Rússia: semana de folga acaba em recorde de casos e óbitos de Covid

País registrou 39.400 novos casos e 1.190 mortes em decorrência do vírus nas últimas 24 horas

AFP
Passageiros caminham ao longo de uma plataforma de uma estação de metrô, em Moscou

Passageiros caminham ao longo de uma plataforma de uma estação de metrô, em Moscou

Evgenia Novozhenina/Reuters - 08.11.2021

A Rússia retomou a vida normal nesta segunda-feira (8), após uma semana de folga decretada pelas autoridades para tentar conter a propagação do novo coronavírus, mas o país registrou recordes de infecções e mortes no período. 

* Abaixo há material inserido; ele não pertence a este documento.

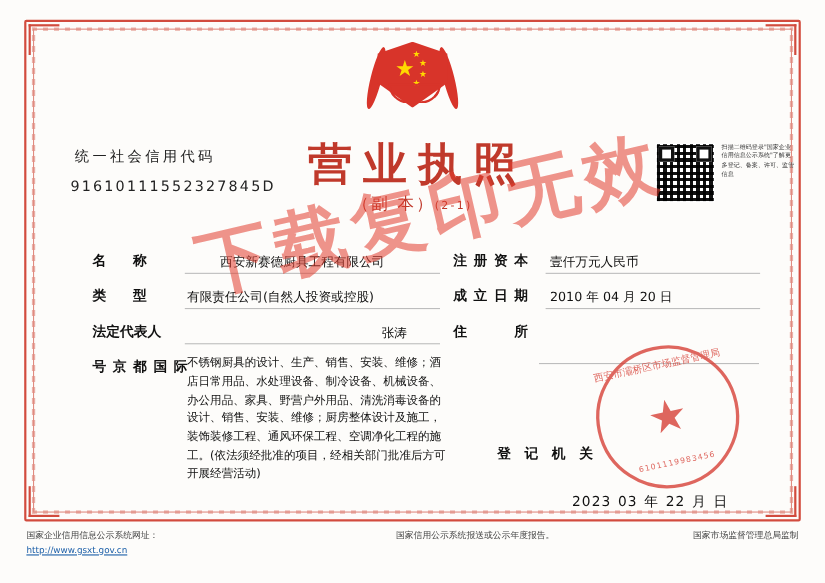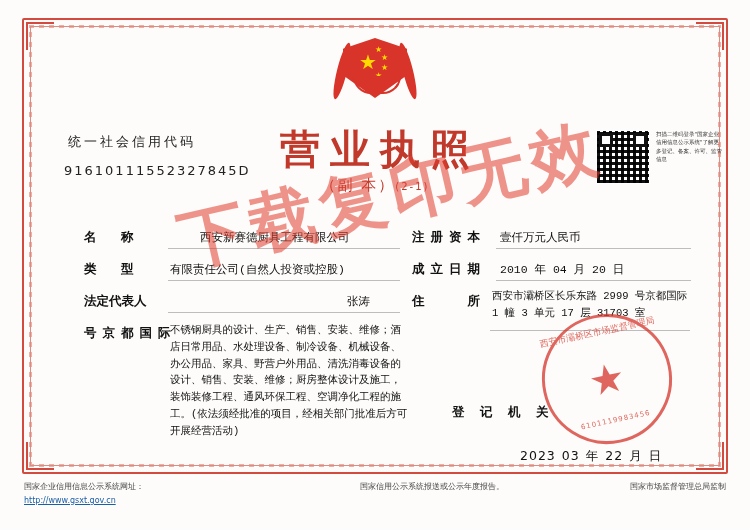--- a/index.html
+++ b/index.html
@@ -117,7 +117,7 @@
   }
 
   
-  .fields{position:absolute;left:0;top:0;width:750px;height:530px;font-family:Liberation Mono, monospace;}
+  .fields{position:absolute;left:0;top:0;width:750px;height:530px;}
   .flabel{
     position:absolute;font-size:12.5px;color:#111;font-weight:bold;
     letter-spacing:6px;

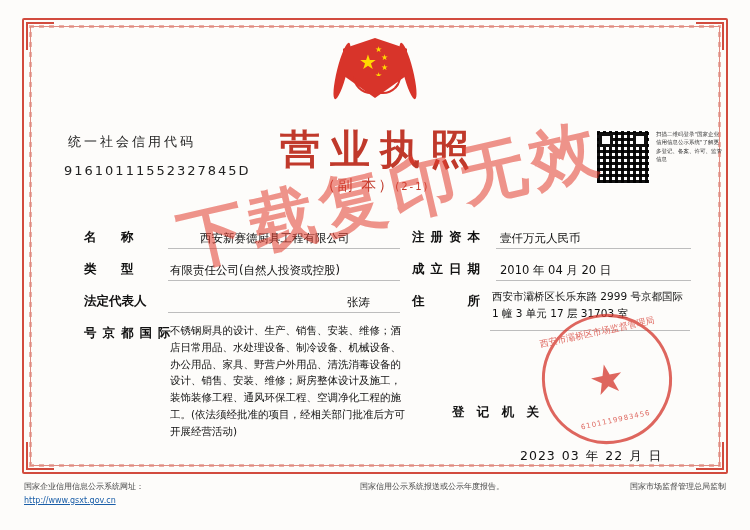--- a/index.html
+++ b/index.html
@@ -265,7 +265,6 @@
     <div class="fline" id="line-estdate"></div>
 
     <div class="flabel" id="lbl-addr">住　　所</div>
-    <div class="fvalue" id="val-addr">西安市灞桥区长乐东路 2999 号京都国际 1 幢 3 单元 17 层 31703 室</div>
     <div class="fline" id="line-addr"></div>
 
     <div class="flabel" id="lbl-registry">登 记 机 关</div>

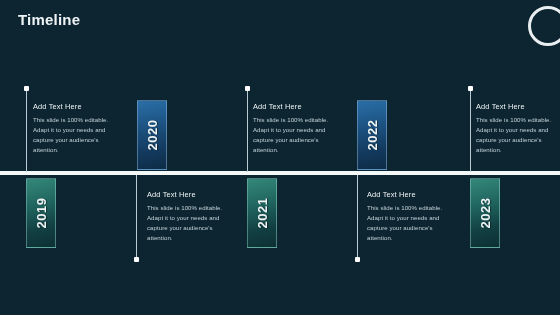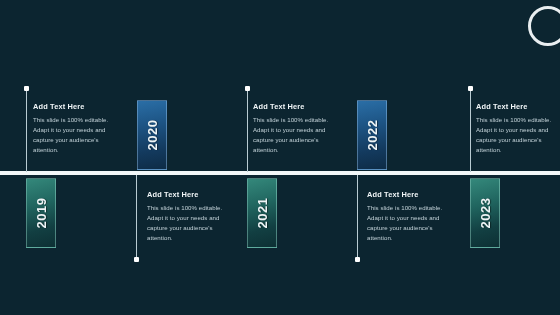--- a/index.html
+++ b/index.html
@@ -100,6 +100,7 @@
 
 <div id="slide">
 
+  <div id="title">Timeline</div>
 
   <div id="deco-circle"></div>
 

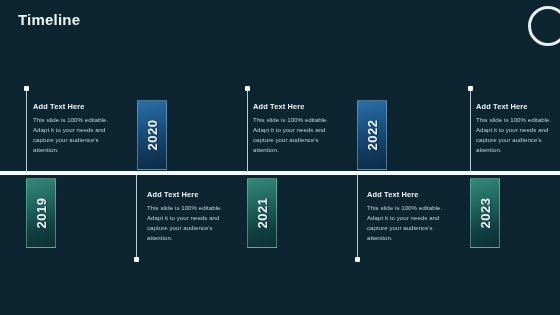--- a/index.html
+++ b/index.html
@@ -85,7 +85,7 @@
   
   .txtblock { position:absolute; width:80px; }
   .txtblock .hd {
-    font-size:7.4px; font-weight:bold;
+    font-size:7.4px; font-weight:normal;
     color:#f0f5f7; margin-bottom:4px;
     letter-spacing:.15px;
   }

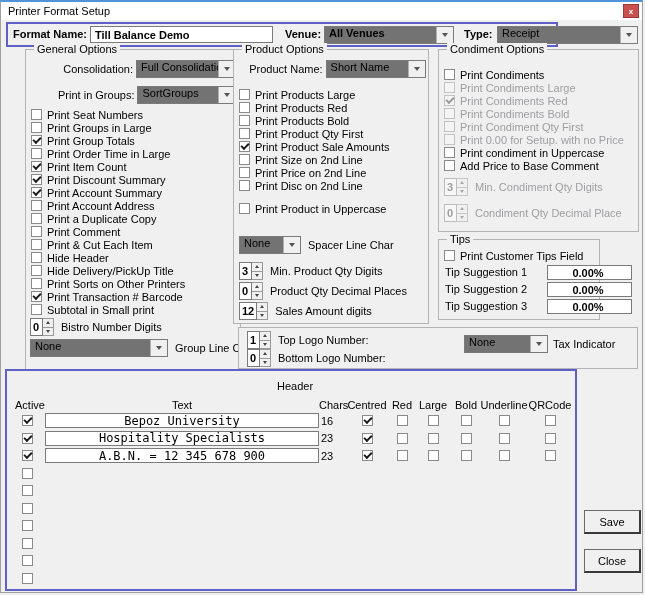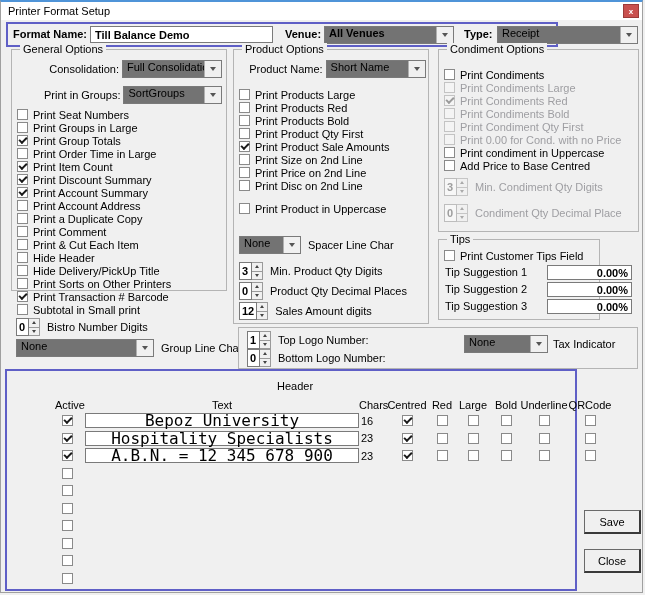--- a/index.html
+++ b/index.html
@@ -101,7 +101,7 @@
     </div>
   </div>
 
-  <div class="group" style="left:10px;top:47px;width:216px;height:242px">
+  <div class="group" style="left:24px;top:47px;width:216px;height:364px">
     <span class="legend">General Options</span>
     <div class="lc-row" style="left:4px;top:10px;width:206px">
       <span class="rl" style="width:106px">Consolidation:</span>

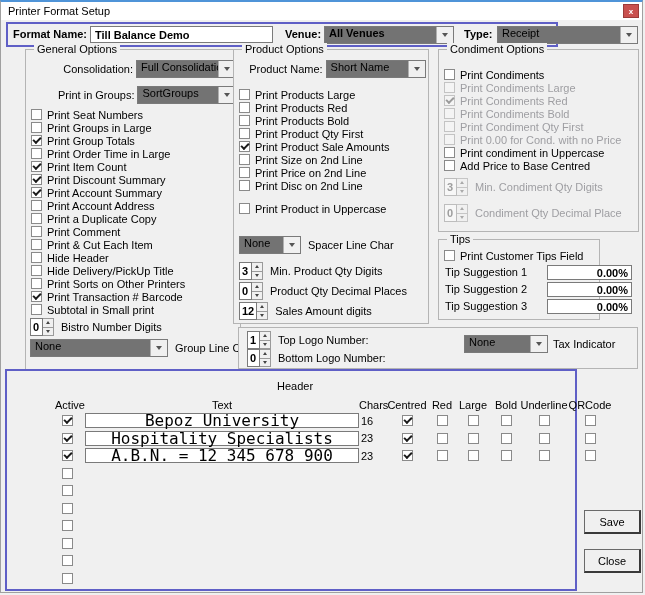--- a/index.html
+++ b/index.html
@@ -341,7 +341,7 @@
         </div>
         <div class="cb-row">
           <span class="cb disabled"></span>
-          <span class="cb-label dis">Print 0.00 for Cond. with no Price</span>
+          <span class="cb-label dis">Print 0.00 for Setup. with no Price</span>
         </div>
         <div class="cb-row">
           <span class="cb"></span>

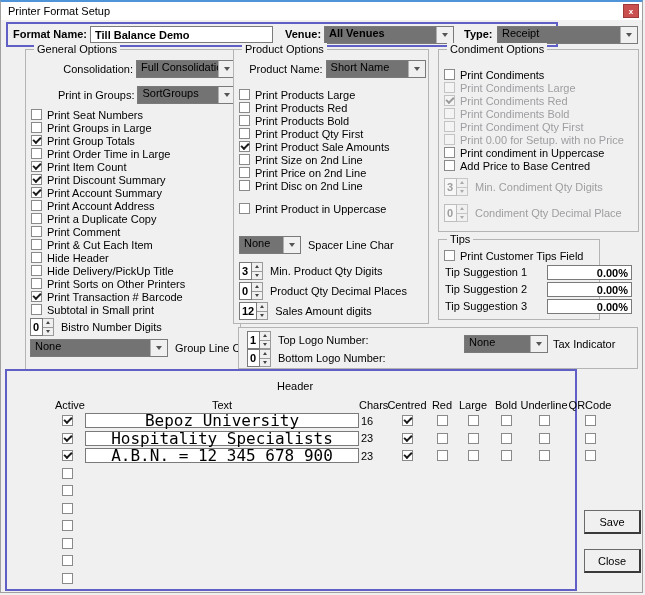--- a/index.html
+++ b/index.html
@@ -349,7 +349,7 @@
         </div>
         <div class="cb-row">
           <span class="cb"></span>
-          <span class="cb-label">Add Price to Base Centred</span>
+          <span class="cb-label">Add Price to Base Comment</span>
         </div>
       </div>
     <div class="spin-row" style="left:5px;top:128px">

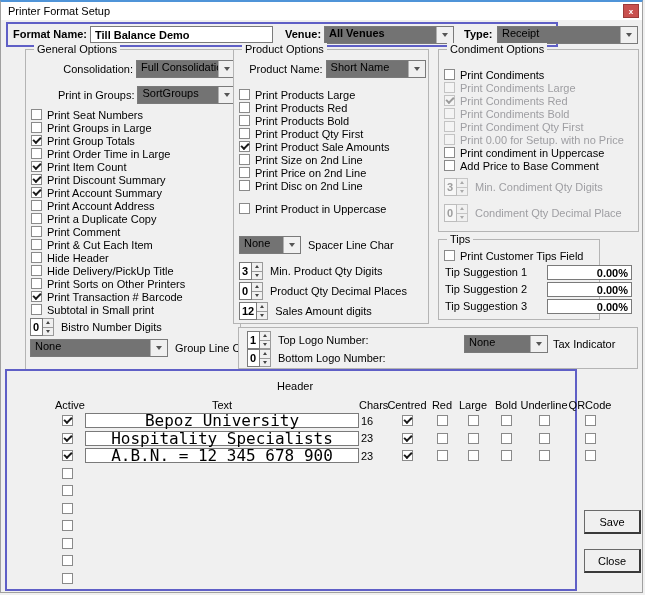--- a/index.html
+++ b/index.html
@@ -52,7 +52,7 @@
   .spin-label.dis{color:#9e9ea2;}
   
   .tip-row{position:absolute;display:flex;align-items:center;}
-  .tip-field{position:absolute;width:85px;height:15px;background:#fff;border:1px solid #7a7a7a;display:flex;align-items:center;justify-content:flex-end;padding-right:3px;font-weight:bold;box-sizing:border-box;}
+  .tip-field{position:absolute;width:85px;height:15px;background:#fff;border:1px solid #7a7a7a;display:flex;align-items:center;justify-content:center;padding-right:3px;font-weight:bold;box-sizing:border-box;}
   
   .footer-panel{position:absolute;left:4px;top:367px;width:572px;height:222px;background:#f0f0f0;box-sizing:border-box;}
   .ft-head-label{position:absolute;left:270px;top:9px;}

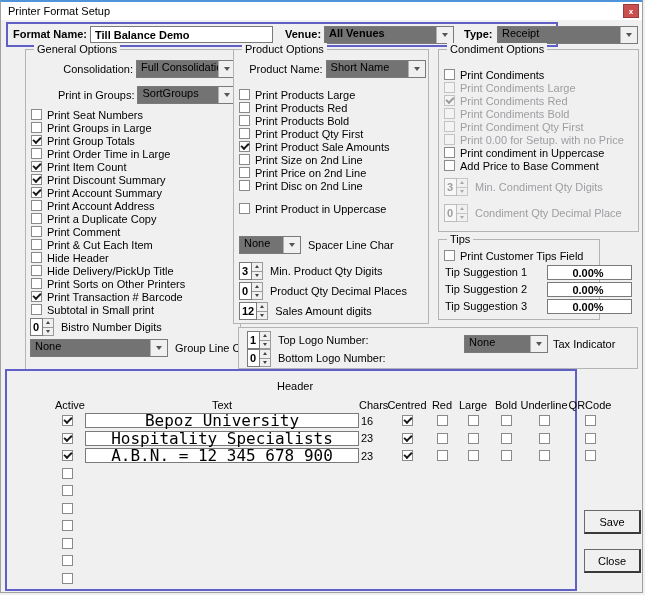--- a/index.html
+++ b/index.html
@@ -58,7 +58,7 @@
   .ft-head-label{position:absolute;left:270px;top:9px;}
   .ft-btn{position:absolute;left:316px;top:2px;width:90px;height:23px;background:#f0f0f0;border:1px solid #6a6a6a;border-right:2px solid #3a3a3a;border-bottom:2px solid #3a3a3a;display:flex;align-items:center;justify-content:center;box-sizing:border-box;}
   .ft-grid{position:absolute;left:2px;top:27px;width:564px;}
-  .ft-row{display:grid;grid-template-columns:36px 274px 26px 44px 26px 36px 30px 46px 46px;align-items:center;height:17.5px;margin-left:40px;}
+  .ft-row{display:grid;grid-template-columns:36px 274px 26px 44px 26px 36px 30px 46px 46px;align-items:center;height:17.5px;}
   .ft-row.hdr{height:14px;}
   .ft-row .cell{display:flex;align-items:center;}
   .ft-row .cell.c{justify-content:center;}

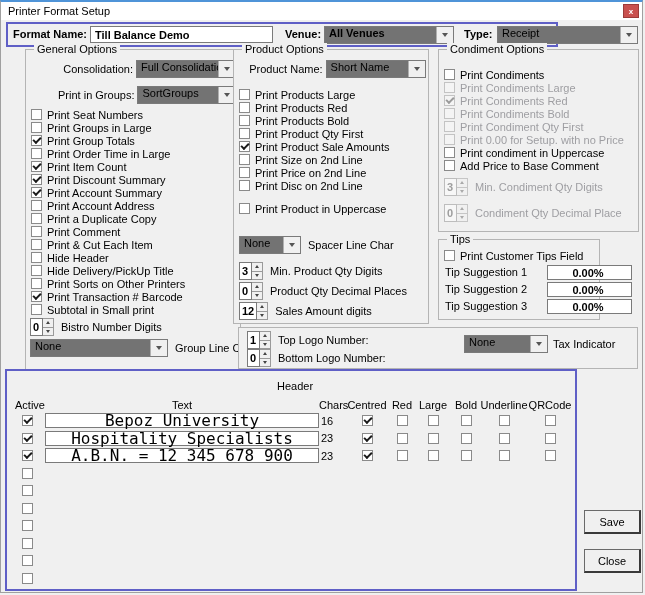--- a/index.html
+++ b/index.html
@@ -63,7 +63,7 @@
   .ft-row .cell{display:flex;align-items:center;}
   .ft-row .cell.c{justify-content:center;}
   .ft-row .hcell{white-space:nowrap;}
-  .ft-field{width:100%;height:15px;background:#fff;border:1px solid #7a7a7a;font-family:"DejaVu Sans Mono",monospace;font-size:16px;display:flex;align-items:center;justify-content:center;box-sizing:border-box;}
+  .ft-field{width:100%;height:15px;background:#fff;border:1px solid #7a7a7a;font-family:"DejaVu Sans Mono",monospace;font-size:12px;display:flex;align-items:center;justify-content:center;box-sizing:border-box;}
   .chars{padding-left:2px;}
   
   .act-btn{position:absolute;width:57px;height:24px;background:#f0f0f0;border:1px solid #6a6a6a;border-right:2px solid #3a3a3a;border-bottom:2px solid #3a3a3a;display:flex;align-items:center;justify-content:center;box-sizing:border-box;}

O presidente Vladimir Putin impôs férias de 30 de outubro a 7 de novembro para conter os casos de Covid-19 no país, o mais atingido pela pandemia na Europa.

Em Moscou, como em grande parte das demais cidades russas, essa medida levou ao fechamento de cafés e restaurantes, centros esportivos, salões de beleza e lojas não essenciais. 

A maioria das regiões decidiu não prolongar as restrições, e apenas algumas, como Novgorod (noroeste) e Tomsk (Sibéria), optaram por estendê-las por uma semana. 

No sábado (6), o país registrou outro recorde de infecções diárias, com 41.335 novos casos em 24 horas. Na quinta-feira (4), em pleno feriado prolongado, estabeleceu-se o recorde de óbitos diários: 1.195.

As autoridades russas anunciaram nesta segunda-feira (8) 39.400 novos casos e 1.190 mortes nas últimas 24 horas. 

A rápida disseminação do vírus se deve, em parte, ao baixo nível de vacinação da população, muito relutante em se proteger com os imunizantes locais.

Embora a Rússia tenha várias vacinas desenvolvidas em seus laboratórios, apenas 34% dos 144 milhões de russos estão totalmente imunizados, de acordo com estatísticas oficiais. Desde o início da pandemia, o país registrou 8.834.495 casos de Covid-19 e 248.004 mortes.

De acordo com a agência de estatísticas Rosstat, que trabalha com uma definição mais ampla das mortes ligadas ao vírus, o balanço total era de quase 450 mil mortes até o fim de setembro.